> [Available data]:
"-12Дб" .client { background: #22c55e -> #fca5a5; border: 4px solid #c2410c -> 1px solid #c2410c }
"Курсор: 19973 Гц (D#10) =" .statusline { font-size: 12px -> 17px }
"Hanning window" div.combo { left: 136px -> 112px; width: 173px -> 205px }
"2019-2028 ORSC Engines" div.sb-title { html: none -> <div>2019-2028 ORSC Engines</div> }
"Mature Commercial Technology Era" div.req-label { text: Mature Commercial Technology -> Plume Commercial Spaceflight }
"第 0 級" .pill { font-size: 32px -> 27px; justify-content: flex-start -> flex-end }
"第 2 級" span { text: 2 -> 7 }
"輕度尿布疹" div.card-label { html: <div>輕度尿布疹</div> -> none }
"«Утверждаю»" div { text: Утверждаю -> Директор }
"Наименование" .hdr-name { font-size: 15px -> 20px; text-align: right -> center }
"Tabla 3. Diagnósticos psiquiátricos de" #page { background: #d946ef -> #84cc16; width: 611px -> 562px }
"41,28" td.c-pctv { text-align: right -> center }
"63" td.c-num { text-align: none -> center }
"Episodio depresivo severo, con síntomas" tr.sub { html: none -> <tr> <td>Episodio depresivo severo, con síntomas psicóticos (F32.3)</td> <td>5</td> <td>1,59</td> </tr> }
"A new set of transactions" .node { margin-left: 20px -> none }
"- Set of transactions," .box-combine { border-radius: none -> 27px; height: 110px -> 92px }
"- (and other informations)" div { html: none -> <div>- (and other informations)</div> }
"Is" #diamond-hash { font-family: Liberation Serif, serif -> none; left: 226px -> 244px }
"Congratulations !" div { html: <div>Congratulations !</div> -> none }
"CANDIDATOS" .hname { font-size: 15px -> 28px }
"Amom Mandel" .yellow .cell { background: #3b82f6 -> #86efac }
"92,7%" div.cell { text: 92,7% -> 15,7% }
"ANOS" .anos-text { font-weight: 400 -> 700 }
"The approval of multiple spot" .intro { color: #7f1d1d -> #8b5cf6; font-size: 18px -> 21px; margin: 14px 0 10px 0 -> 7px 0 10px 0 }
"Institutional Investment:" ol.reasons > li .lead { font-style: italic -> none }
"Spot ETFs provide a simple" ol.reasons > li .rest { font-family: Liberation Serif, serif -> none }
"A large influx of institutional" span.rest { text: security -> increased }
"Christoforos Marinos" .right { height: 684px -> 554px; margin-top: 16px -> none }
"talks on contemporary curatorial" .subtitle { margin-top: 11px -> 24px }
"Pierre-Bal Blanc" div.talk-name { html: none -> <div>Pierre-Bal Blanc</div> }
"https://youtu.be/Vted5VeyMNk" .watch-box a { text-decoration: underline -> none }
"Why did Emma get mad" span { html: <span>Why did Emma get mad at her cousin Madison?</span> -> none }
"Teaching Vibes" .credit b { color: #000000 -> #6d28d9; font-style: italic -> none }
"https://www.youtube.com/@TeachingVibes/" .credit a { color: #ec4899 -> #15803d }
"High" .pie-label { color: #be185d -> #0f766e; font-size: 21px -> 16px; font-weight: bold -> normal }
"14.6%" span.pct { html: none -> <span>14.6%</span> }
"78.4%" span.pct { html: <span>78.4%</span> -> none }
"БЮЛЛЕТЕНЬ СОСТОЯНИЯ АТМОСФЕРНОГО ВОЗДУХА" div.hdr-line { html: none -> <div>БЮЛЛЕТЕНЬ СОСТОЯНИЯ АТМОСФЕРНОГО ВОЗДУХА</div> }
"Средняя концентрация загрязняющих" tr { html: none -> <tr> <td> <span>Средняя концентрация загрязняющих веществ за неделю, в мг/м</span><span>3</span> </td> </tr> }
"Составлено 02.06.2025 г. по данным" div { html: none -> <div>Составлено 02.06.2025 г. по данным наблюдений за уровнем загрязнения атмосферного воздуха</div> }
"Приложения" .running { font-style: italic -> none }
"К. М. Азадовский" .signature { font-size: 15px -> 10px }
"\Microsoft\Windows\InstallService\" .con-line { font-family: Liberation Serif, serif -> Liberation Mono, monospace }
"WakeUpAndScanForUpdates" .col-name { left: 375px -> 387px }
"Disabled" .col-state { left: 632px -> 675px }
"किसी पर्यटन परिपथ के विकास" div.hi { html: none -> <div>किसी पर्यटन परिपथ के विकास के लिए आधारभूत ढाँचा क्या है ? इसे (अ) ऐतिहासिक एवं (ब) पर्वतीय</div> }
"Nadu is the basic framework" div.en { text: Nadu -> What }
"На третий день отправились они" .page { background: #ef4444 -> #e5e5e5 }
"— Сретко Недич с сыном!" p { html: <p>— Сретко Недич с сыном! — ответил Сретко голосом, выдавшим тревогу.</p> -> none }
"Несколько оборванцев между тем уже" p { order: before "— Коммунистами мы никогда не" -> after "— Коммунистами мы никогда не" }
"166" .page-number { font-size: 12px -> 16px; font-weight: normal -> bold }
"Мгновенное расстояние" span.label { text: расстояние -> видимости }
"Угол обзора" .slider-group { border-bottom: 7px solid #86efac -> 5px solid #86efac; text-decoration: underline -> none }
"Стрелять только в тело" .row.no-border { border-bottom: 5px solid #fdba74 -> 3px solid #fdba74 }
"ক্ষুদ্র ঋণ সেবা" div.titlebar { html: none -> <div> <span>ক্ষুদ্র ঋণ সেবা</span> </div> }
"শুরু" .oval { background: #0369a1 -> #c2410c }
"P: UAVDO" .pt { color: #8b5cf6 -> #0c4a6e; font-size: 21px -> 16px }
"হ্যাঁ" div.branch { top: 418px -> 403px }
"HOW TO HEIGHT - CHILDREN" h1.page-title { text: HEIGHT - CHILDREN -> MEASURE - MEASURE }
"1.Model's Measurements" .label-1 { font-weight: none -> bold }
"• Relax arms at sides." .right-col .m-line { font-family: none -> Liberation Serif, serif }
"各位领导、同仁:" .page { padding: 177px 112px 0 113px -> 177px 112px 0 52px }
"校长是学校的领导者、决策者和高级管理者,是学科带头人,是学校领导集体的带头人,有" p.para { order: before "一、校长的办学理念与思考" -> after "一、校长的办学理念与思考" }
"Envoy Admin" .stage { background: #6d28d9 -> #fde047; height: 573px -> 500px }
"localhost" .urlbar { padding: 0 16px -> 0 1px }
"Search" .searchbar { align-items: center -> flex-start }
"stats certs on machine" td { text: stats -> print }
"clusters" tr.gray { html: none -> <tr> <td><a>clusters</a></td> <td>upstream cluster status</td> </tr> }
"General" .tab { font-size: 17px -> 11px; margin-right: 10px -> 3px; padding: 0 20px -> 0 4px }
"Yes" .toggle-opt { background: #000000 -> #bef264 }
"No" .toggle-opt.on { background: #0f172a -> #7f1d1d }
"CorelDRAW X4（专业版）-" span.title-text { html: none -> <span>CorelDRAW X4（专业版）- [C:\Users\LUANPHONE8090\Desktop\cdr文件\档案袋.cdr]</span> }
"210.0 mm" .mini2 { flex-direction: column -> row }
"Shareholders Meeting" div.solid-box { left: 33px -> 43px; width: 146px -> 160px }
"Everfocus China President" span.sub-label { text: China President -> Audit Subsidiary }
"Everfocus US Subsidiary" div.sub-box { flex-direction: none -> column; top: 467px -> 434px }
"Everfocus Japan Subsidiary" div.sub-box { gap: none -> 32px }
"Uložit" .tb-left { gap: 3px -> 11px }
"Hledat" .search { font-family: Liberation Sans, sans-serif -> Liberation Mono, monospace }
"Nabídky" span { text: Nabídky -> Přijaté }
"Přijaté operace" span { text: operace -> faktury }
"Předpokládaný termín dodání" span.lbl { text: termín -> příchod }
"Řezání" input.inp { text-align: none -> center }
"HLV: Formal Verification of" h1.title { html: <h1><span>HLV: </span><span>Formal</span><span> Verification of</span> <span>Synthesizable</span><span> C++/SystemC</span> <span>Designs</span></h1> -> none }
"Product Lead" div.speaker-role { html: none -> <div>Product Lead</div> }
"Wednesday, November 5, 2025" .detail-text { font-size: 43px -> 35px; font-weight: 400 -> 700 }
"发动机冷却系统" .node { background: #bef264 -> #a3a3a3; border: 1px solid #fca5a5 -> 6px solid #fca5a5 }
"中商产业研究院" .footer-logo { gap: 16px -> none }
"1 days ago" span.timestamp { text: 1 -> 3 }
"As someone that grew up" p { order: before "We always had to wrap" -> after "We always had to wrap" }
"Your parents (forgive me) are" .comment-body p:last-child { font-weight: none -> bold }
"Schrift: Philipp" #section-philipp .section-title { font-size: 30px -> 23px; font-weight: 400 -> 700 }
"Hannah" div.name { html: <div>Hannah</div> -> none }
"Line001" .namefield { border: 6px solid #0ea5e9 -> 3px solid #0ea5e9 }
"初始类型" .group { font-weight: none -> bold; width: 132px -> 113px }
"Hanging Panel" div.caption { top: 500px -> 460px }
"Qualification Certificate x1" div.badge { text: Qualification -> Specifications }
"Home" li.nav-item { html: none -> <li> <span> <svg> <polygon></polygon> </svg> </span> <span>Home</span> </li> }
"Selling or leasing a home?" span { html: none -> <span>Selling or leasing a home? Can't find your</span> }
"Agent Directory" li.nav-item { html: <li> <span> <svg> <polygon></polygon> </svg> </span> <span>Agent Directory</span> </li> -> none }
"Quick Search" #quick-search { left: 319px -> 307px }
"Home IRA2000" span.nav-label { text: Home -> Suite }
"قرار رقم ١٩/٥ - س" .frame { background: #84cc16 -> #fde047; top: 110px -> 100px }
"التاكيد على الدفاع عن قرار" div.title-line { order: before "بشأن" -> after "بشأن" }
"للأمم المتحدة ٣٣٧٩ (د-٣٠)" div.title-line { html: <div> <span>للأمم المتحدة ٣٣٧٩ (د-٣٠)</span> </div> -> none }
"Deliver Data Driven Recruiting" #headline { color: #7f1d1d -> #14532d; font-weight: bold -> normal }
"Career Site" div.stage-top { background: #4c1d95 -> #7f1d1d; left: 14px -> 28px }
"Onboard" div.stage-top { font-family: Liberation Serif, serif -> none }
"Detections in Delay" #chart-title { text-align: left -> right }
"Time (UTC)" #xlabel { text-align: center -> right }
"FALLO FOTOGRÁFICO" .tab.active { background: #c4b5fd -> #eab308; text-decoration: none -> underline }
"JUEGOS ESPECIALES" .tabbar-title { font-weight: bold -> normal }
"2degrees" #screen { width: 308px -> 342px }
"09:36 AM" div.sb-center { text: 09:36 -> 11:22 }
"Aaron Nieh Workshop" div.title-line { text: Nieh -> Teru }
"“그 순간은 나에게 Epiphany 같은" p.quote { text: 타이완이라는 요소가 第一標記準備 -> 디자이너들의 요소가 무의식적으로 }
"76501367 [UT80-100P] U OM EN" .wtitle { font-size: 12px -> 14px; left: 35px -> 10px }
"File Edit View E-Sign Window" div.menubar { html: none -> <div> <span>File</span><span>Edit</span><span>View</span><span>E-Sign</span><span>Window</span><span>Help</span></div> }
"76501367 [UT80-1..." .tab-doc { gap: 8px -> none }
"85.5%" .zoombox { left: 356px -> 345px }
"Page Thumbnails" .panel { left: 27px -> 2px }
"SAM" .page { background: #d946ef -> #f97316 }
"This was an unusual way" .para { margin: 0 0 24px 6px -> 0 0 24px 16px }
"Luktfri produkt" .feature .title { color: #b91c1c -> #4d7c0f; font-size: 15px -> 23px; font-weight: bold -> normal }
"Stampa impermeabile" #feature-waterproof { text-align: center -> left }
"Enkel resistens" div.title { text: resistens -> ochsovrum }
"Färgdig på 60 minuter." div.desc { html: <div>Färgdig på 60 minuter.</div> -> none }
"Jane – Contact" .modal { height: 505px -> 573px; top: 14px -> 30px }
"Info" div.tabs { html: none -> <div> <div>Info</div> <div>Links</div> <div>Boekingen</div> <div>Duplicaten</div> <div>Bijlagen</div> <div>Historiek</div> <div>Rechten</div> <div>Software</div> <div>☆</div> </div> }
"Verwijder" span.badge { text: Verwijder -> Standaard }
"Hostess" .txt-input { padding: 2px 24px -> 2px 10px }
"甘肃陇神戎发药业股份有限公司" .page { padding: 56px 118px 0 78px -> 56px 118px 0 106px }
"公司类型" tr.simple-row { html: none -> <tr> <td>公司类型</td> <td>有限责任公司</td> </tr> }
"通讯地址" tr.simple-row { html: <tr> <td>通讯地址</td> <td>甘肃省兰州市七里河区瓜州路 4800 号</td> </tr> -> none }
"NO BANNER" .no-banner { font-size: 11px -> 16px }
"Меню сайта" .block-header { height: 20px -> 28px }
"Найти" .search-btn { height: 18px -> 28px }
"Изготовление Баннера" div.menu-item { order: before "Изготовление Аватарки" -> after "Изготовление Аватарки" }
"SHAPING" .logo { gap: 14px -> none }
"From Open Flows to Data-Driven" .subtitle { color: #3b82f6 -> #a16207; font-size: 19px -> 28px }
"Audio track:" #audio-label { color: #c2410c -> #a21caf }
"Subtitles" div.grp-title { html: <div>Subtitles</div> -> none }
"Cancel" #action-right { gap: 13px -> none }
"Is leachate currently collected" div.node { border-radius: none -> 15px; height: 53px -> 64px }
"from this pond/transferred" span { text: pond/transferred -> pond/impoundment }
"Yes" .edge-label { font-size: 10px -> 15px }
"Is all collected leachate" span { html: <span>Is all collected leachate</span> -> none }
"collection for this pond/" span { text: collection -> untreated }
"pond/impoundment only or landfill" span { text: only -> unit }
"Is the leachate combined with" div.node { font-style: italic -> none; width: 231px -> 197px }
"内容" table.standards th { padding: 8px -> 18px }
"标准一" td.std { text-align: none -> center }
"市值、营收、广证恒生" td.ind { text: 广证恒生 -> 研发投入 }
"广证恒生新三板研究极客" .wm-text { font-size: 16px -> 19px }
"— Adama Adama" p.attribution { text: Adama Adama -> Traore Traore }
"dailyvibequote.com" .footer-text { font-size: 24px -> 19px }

> [Task prompt]: For every line in the data above that holds "Přijaté", return the line itself.

> [Response to this task]:
"Nabídky" span { text: Nabídky -> Přijaté }
"Přijaté operace" span { text: operace -> faktury }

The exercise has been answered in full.